May 11, 2008

Planning Our Way Out Of The Mortgage Mess

Writers would love for the smart planners to get together and figure out a government solution to the credit crisis.

After all, it worked for New York in 1975 right? Democrats and Republicans, business and labor, all sat down and made some compromises…

When a country goes to war it starts planning centrally right?

So why not follow that logic into our peacetime problems?

Gretchen Morgenson writes:

AS the great American credit crash continues to reverberate, we still have nothing that resembles an intelligent and comprehensive plan for dealing with mass foreclosures and the economic consequences associated with the debacle.

Democrats in the House passed two bills on Thursday that would have the government insure up to $300 billion in mortgages to help homeowners avoid foreclosure. It would also provide $15 billion to states to buy and renovate foreclosed properties. Prospects for neither bill are bright; the White House has promised to veto both.
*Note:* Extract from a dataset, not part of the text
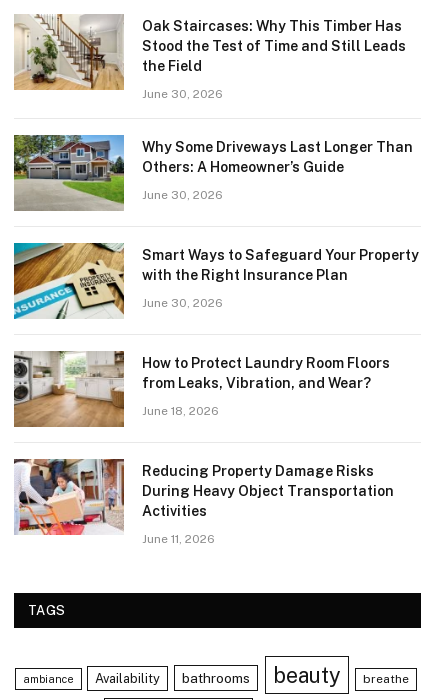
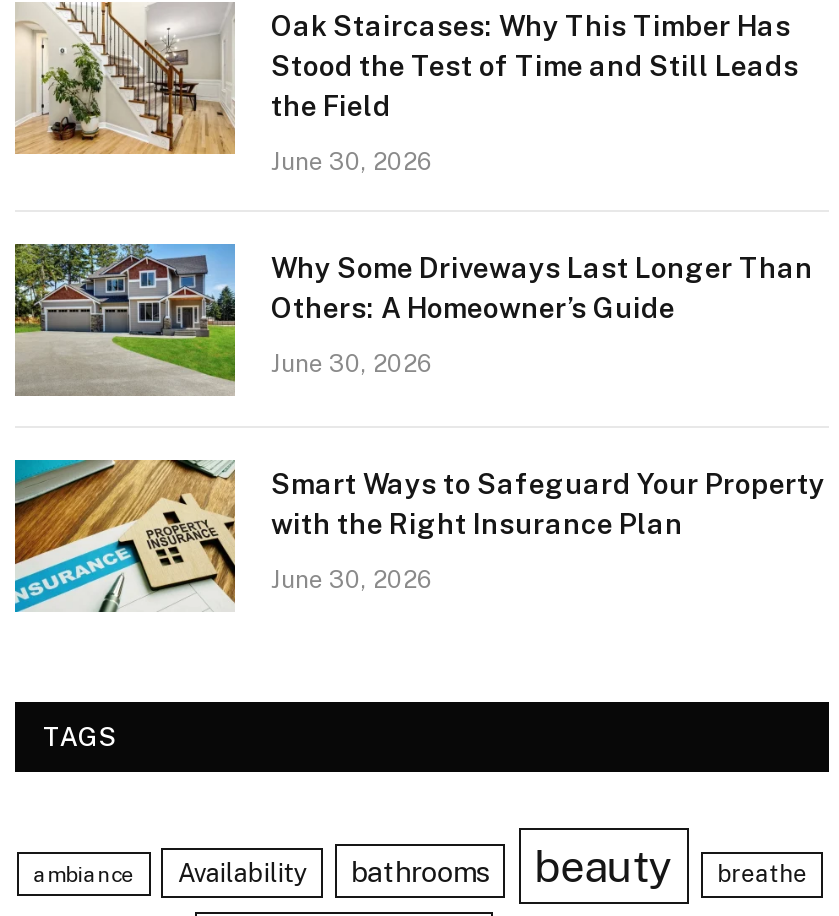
[13,350,390,428] [image] | How to Protect Laundry Room Floors | from Leaks, Vibration, and Wear? | June 18, 2026 -> none
[13,458,394,546] [image] | Reducing Property Damage Risks | During Heavy Object Transportation | Activities | June 11, 2026 -> none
Even as the housing crisis deepens, it has become fashionable to argue that the markets should be allowed to fix the problem. Doing nothing is preferable to a Washington solution, the argument goes, because lawmakers so often compound the problems they set out to solve.

And so we drift, with the usual ideological battle lines drawn. Liberals want to help borrowers, and conservatives decry anything that smacks of a bailout. Foreclosures, meanwhile, could reach 2.5 million this year, and house prices continue to fall.

Yes, this problem is maddeningly big and complicated. But America is full of smart and caring people; surely there exists a handful of wise men and women who can stow their axes and their differences to right the ship.

To that end, I spoke with Felix G. Rohatyn, the financier and former ambassador to France who is vice chairman of Lehman Brothers. A central player in the 1975 plan that saved New York City from bankruptcy, he seemed a good person to consult on how to approach the foreclosure mess.

The solution back then was to create an entity called the Municipal Assistance Corporation that raised money selling bonds backed by sales tax receipts and stock transfer taxes. The goal was to revive the city’s economy while balancing its budget. It worked. A few years later, the budget was balanced and New York was back on its feet.

Every crisis is different, of course. And the one that pushed New York City to the brink was considerably smaller than today’s. The city had $12 billion in debt outstanding, and the upheaval was regional, not global.